If the file name is not an absolute path, it is located by scanning the current config search path. The manner in which the config include path is created is described in a following section. If the file is still not found, the stack of include directories is scanned from the current include file back to the initial config file. Macro substitution, as described below, is performed on the file name string before the searching is done.

Block specifications and include directives can be used together to build reusable and shareable configuration snippets.:

block main
  block alg_one
    include alg_foo.config
  endblock

  block alg_two
    include alg_foo.config
  endblock
endblock

In this case the same configuration structure can be used in two places in the overall configuration.

Include files can be nested to an arbitrary depth.

Relativepath Modifier

There are cases where an algorithm needs an external file containing binary data that is tied to a specific configuration. These data files are usually stored with the main configuration files. Specifying a full hard coded file path is not portable between different users and systems.

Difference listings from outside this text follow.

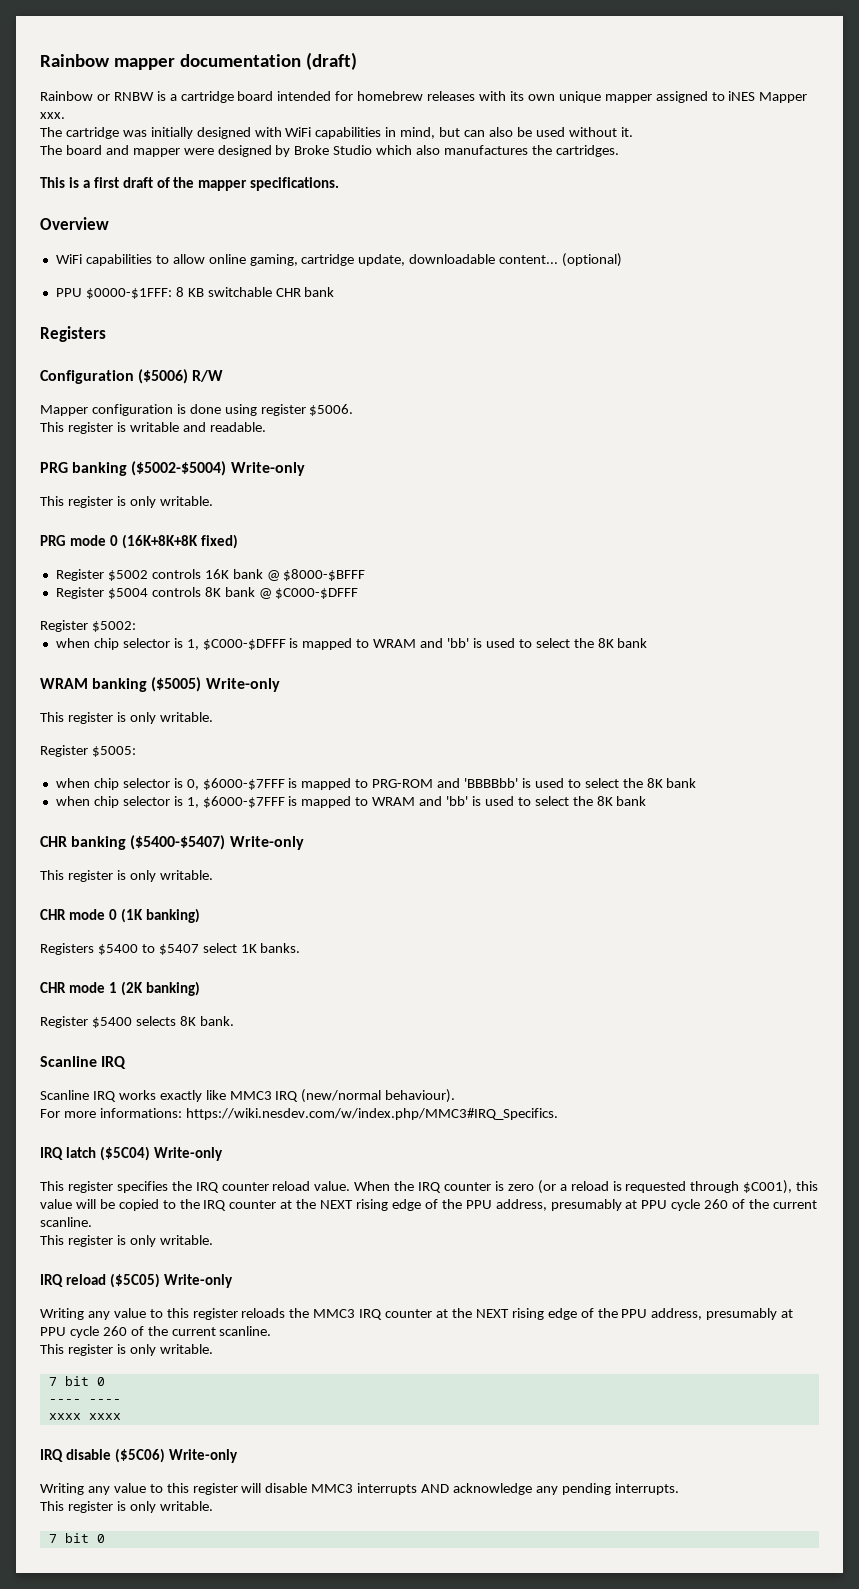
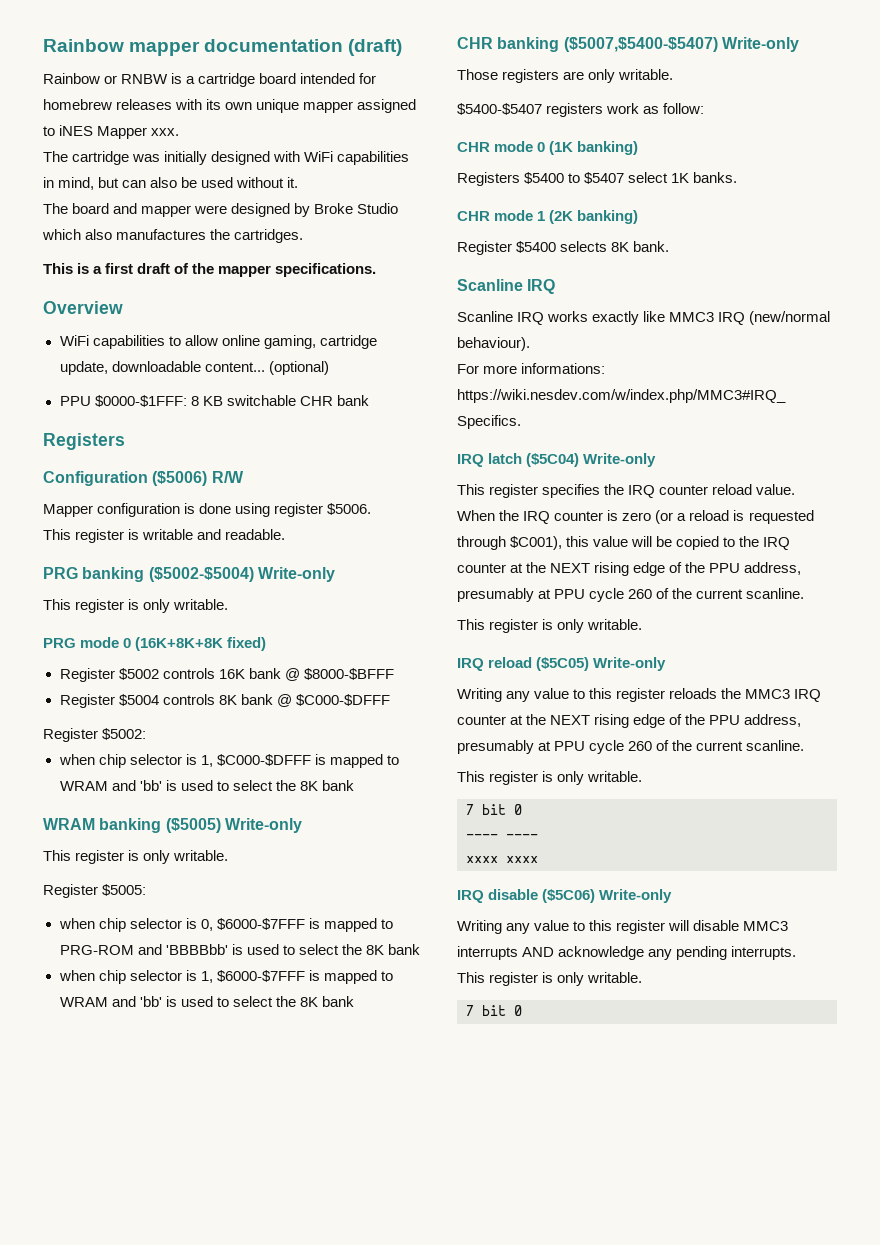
- CHR banking ($5400-$5407) Write-only
- This register is only writable.
+ CHR banking ($5007,$5400-$5407) Write-only
+ Those registers are only writable.
+ $5400-$5407 registers work as follow:

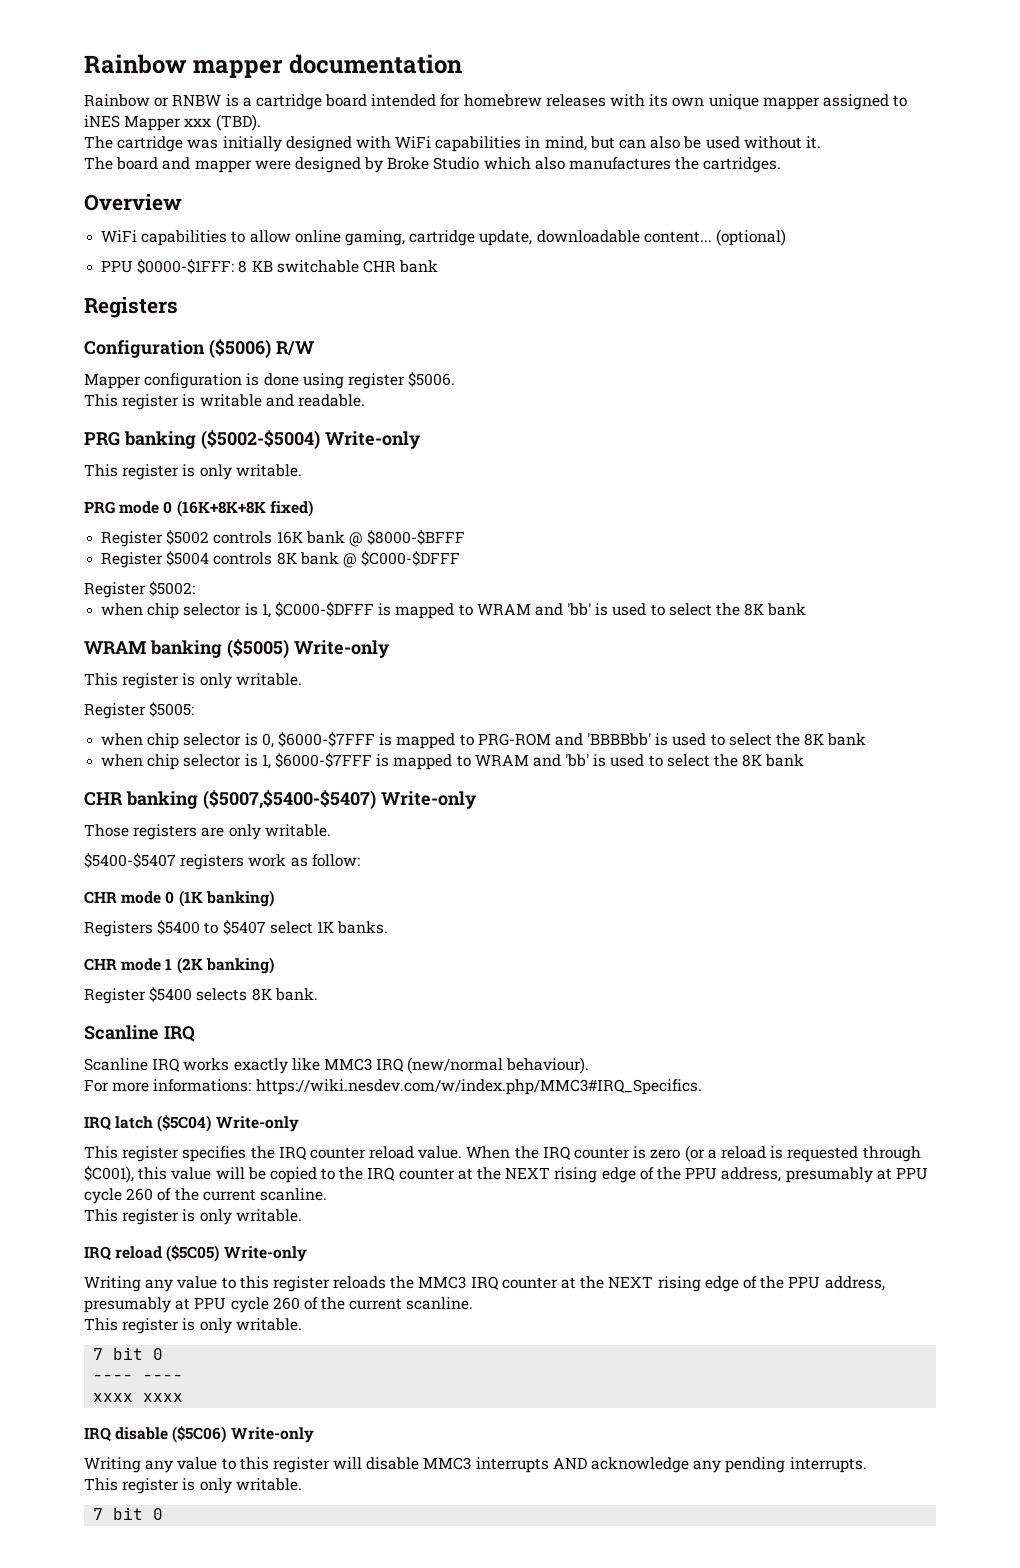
- Rainbow mapper documentation (draft)
+ Rainbow mapper documentation
- Rainbow or RNBW is a cartridge board intended for homebrew releases with its own unique mapper assigned to iNES Mapper xxx.
+ Rainbow or RNBW is a cartridge board intended for homebrew releases with its own unique mapper assigned to iNES Mapper xxx (TBD).
- This is a first draft of the mapper specifications.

The solution is to specify the location of these external files relative to the configuration file and use the relativepath modifier construct a full, absolute path at run time by prepending the configuration file directory path to the value. The relativepath keyword appears before the key component of a configuration entry.:

relativepath data_file = ../data/online_dat.dat

If the current configuration file is /home/vital/project/config/blue/foo.config, the resulting config entry for data_file will be /home/vital/project/config/blue/../data/online.dat

The relativepath modifier can be applied to any configuration entry, but it only makes sense to use it with relative file specifications.

Configuration Section

Configuration sections introduce a named configuration subblock that can provide configuration entries to runtime components or make the entries available through the $CONFIG{key} macro.

The configuration blocks for _pipeline and _scheduler are described below.

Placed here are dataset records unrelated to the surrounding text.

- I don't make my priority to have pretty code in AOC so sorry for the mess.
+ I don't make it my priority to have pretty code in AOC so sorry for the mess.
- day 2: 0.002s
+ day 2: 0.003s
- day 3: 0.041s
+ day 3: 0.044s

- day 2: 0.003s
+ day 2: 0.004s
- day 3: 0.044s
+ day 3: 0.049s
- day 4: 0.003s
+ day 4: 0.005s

The form of a configuration section is as follows:

config <key-path> <line-end>
      <config entries>

Examples

todo Explain examples.:

config common
  uncommon = value
  also:uncommon = value

Creates configuration items:

common:uncommon = value
common:also:uncommon = value

Another example:

config a:common:path
  uncommon:path:to:key = value
  other:uncommon:path:to:key = value

Creates configuration items:

a:common:path:uncommon:path:to:key = value
a:common:path:other:uncommon:path:to:key = value

Process definition Section

A process block adds a process to the pipeline with optional configuration items. Processes are added as an instance of registered process type with the specified name. Optional configuration entries can follow the process declaration. These configuration entries are made available to that process when it is started.

Specification

A process specification is as follows. An instance of the specified process-type is created and is available in the pipeline under the specified process-name:

process <process-name> :: <process-type>
  <config entries>

Examples

An instance of my_processes_type is created and named my_process:

process my_process :: my_process_type

process another_process
  :: awesome_process
     some_param = some_value

Non-blocking processes

A process can be declared as non-blocking which indicates that input data is to be dropped if the input port queues are full. This is useful for real-time processing where a process is the bottleneck.

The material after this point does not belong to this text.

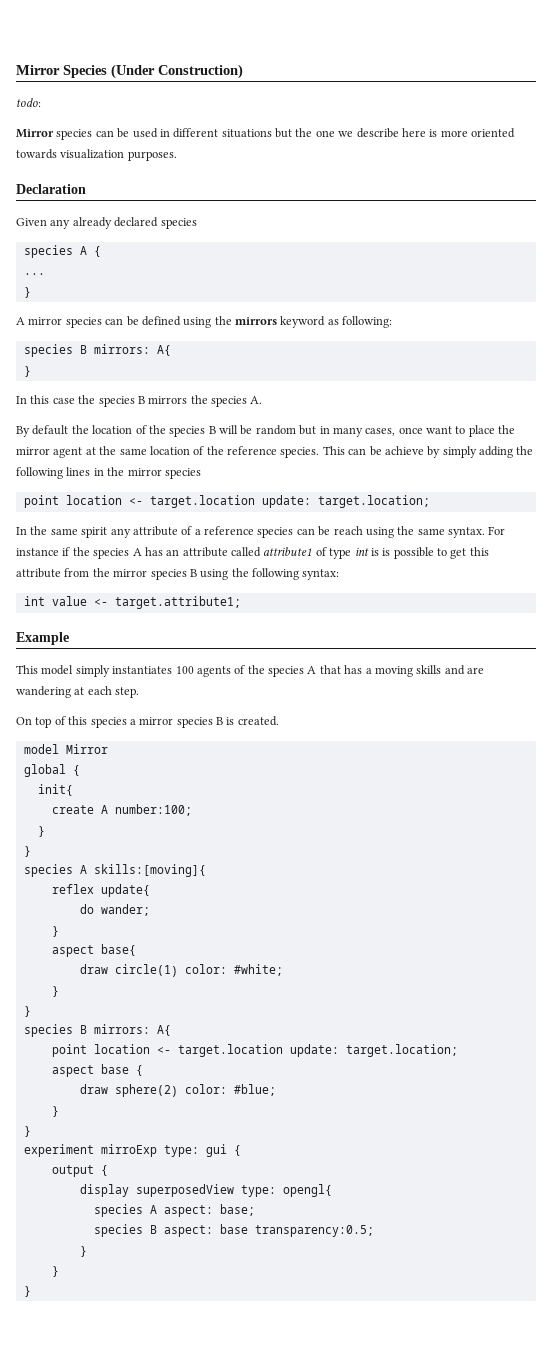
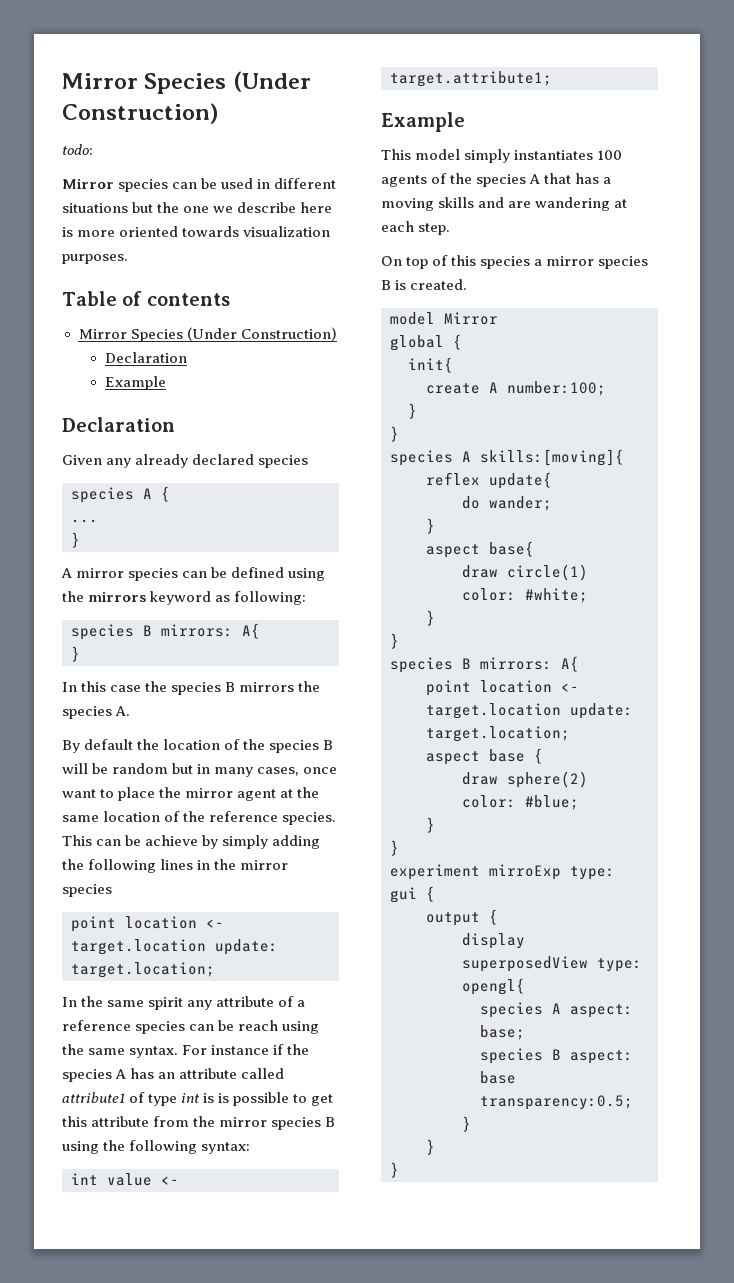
+ Table of contents
+ Mirror Species (Under Construction)
+ Declaration
+ Example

The non-blocking behaviour is a process attribute that is specified as a configuration entryin the pipeline file. The syntax for this configuration option is as follows:

process blocking_process
  :: awesome_process
   _non_blocking = 2

The special “_non_blocking” configuration entry specifies the capacity of all incoming edges to the process. When the edges are full, the input data are dropped. The input edge size is set to two entries in the above example. This capacity specification overrides all other edge capacity controls for this process only.

Static port values

Declaring a port static allows a port to be supplied a constant value from the config in addition to the option of it being connected in the normal way. Ports are declared static when they are created by a process by adding the c flag_input_static option to the c declare_input_port() method.

When a port is declared as static, the value at this port may be supplied via the configuration using the special static/ prefix before the port name. The syntax for specifying static values is:

:static/<port-name> <key-value>

If a port is connected and also has a static value configured, the configured static value is ignored.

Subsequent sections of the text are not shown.